* _Task prompt_
Should a line below contain the word "Sennelier", report it.

[Revision comparison data]
**********

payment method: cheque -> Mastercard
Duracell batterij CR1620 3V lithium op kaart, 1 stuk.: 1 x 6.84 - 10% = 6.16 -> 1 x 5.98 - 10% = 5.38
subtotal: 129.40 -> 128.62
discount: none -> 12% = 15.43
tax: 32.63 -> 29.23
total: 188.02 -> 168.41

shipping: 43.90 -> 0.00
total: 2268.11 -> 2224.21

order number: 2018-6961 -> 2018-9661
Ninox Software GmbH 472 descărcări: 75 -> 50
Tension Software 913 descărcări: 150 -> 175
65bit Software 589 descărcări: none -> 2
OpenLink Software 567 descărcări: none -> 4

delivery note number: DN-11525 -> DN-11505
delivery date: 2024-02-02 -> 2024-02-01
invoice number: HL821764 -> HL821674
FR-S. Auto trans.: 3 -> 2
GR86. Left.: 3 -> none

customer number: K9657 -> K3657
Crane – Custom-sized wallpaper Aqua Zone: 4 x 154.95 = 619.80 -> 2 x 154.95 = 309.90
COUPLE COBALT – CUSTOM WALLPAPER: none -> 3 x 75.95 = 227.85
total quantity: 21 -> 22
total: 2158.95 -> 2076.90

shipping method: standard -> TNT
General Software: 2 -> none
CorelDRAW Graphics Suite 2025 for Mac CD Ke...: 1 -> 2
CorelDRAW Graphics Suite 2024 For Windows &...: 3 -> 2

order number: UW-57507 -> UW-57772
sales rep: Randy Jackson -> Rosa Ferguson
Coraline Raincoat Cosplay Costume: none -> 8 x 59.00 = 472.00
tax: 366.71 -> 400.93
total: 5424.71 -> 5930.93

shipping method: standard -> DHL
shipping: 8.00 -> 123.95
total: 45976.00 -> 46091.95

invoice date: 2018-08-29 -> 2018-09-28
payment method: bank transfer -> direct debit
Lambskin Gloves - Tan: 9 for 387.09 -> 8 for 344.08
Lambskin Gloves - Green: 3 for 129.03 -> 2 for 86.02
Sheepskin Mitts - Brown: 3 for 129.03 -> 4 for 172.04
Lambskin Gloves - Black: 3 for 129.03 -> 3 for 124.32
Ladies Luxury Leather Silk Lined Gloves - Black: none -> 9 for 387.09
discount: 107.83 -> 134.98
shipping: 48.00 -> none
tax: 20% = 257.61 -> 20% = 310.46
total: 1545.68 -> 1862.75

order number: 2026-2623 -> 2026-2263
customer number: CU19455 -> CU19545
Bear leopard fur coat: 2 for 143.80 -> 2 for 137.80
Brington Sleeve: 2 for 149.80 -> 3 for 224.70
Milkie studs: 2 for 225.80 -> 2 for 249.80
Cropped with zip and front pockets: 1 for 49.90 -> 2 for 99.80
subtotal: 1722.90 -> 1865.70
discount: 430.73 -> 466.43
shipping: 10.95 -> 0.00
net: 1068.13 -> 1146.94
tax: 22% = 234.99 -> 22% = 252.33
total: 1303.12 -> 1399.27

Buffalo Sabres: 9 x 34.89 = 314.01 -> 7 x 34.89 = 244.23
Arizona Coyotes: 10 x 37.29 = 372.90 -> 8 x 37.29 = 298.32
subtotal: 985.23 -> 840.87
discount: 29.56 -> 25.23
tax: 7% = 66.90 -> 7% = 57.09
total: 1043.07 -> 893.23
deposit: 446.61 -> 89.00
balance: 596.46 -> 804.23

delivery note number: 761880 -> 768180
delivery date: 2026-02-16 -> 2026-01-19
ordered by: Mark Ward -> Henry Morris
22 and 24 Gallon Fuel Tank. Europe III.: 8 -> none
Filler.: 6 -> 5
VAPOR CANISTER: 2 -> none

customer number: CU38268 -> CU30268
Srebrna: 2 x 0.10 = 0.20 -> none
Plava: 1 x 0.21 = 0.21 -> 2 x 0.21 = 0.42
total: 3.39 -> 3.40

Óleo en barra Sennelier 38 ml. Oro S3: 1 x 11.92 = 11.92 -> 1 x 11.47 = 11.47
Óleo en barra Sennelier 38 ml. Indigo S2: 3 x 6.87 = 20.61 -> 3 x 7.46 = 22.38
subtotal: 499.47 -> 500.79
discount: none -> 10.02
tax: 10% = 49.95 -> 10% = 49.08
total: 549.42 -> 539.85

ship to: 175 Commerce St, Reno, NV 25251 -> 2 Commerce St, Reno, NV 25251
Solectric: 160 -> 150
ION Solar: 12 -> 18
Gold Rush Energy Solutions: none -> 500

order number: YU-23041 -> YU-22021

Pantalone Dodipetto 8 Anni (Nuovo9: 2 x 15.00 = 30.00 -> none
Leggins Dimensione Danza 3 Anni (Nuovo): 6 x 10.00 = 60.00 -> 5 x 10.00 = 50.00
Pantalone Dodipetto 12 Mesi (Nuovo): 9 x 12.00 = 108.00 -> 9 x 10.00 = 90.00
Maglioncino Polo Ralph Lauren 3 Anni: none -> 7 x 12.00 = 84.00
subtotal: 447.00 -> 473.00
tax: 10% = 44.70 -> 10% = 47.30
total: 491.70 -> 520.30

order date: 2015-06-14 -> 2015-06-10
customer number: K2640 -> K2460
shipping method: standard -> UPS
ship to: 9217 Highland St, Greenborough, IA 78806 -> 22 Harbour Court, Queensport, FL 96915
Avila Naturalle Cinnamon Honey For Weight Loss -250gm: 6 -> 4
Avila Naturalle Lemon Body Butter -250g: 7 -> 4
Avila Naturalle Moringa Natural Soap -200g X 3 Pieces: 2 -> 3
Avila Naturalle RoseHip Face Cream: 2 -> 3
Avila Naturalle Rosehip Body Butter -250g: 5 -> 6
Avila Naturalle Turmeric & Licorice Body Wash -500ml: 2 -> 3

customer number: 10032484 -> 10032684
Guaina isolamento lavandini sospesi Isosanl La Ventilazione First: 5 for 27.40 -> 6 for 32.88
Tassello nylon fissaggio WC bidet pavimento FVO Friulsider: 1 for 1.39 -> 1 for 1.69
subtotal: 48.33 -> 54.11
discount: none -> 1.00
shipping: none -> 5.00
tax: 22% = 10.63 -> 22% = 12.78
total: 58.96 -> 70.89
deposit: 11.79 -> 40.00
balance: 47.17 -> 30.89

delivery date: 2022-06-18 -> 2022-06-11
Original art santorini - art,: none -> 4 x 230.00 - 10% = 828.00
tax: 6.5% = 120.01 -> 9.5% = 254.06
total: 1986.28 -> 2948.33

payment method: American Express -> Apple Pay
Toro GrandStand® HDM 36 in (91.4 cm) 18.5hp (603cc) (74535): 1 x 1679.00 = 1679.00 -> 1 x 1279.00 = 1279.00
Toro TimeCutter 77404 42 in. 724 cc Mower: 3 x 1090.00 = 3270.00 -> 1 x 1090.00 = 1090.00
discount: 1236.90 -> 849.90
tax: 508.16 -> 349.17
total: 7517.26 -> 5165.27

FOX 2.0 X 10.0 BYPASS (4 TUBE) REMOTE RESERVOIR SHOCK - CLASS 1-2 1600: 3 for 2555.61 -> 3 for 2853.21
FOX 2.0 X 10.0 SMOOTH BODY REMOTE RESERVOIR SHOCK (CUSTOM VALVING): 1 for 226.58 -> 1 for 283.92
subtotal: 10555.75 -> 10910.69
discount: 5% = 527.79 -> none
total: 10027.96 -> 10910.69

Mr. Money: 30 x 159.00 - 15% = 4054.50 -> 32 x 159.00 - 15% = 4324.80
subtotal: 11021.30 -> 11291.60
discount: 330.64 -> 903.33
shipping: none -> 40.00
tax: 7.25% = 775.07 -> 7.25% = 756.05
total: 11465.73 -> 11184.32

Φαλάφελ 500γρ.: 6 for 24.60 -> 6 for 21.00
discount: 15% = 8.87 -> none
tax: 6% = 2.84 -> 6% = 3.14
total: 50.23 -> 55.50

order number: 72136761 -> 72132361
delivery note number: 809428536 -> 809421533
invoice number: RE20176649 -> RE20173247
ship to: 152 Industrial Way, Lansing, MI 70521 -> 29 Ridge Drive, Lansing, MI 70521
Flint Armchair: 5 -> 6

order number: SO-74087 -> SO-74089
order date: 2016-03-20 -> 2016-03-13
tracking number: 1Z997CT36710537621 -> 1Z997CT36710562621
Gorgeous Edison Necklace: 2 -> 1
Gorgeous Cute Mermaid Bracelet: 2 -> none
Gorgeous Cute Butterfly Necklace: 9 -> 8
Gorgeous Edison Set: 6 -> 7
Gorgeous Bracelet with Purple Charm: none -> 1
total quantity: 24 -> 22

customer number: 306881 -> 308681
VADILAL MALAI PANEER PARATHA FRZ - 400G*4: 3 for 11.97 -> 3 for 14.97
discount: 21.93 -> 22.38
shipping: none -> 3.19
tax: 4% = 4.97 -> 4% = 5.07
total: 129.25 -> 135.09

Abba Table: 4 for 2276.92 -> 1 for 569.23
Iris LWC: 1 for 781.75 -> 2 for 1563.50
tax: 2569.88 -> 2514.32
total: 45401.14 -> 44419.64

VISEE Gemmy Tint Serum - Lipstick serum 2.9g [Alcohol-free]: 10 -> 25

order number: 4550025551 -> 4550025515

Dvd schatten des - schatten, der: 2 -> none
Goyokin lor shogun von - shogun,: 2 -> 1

**********

* _Solution_
Óleo en barra Sennelier 38 ml. Oro S3: 1 x 11.92 = 11.92 -> 1 x 11.47 = 11.47
Óleo en barra Sennelier 38 ml. Indigo S2: 3 x 6.87 = 20.61 -> 3 x 7.46 = 22.38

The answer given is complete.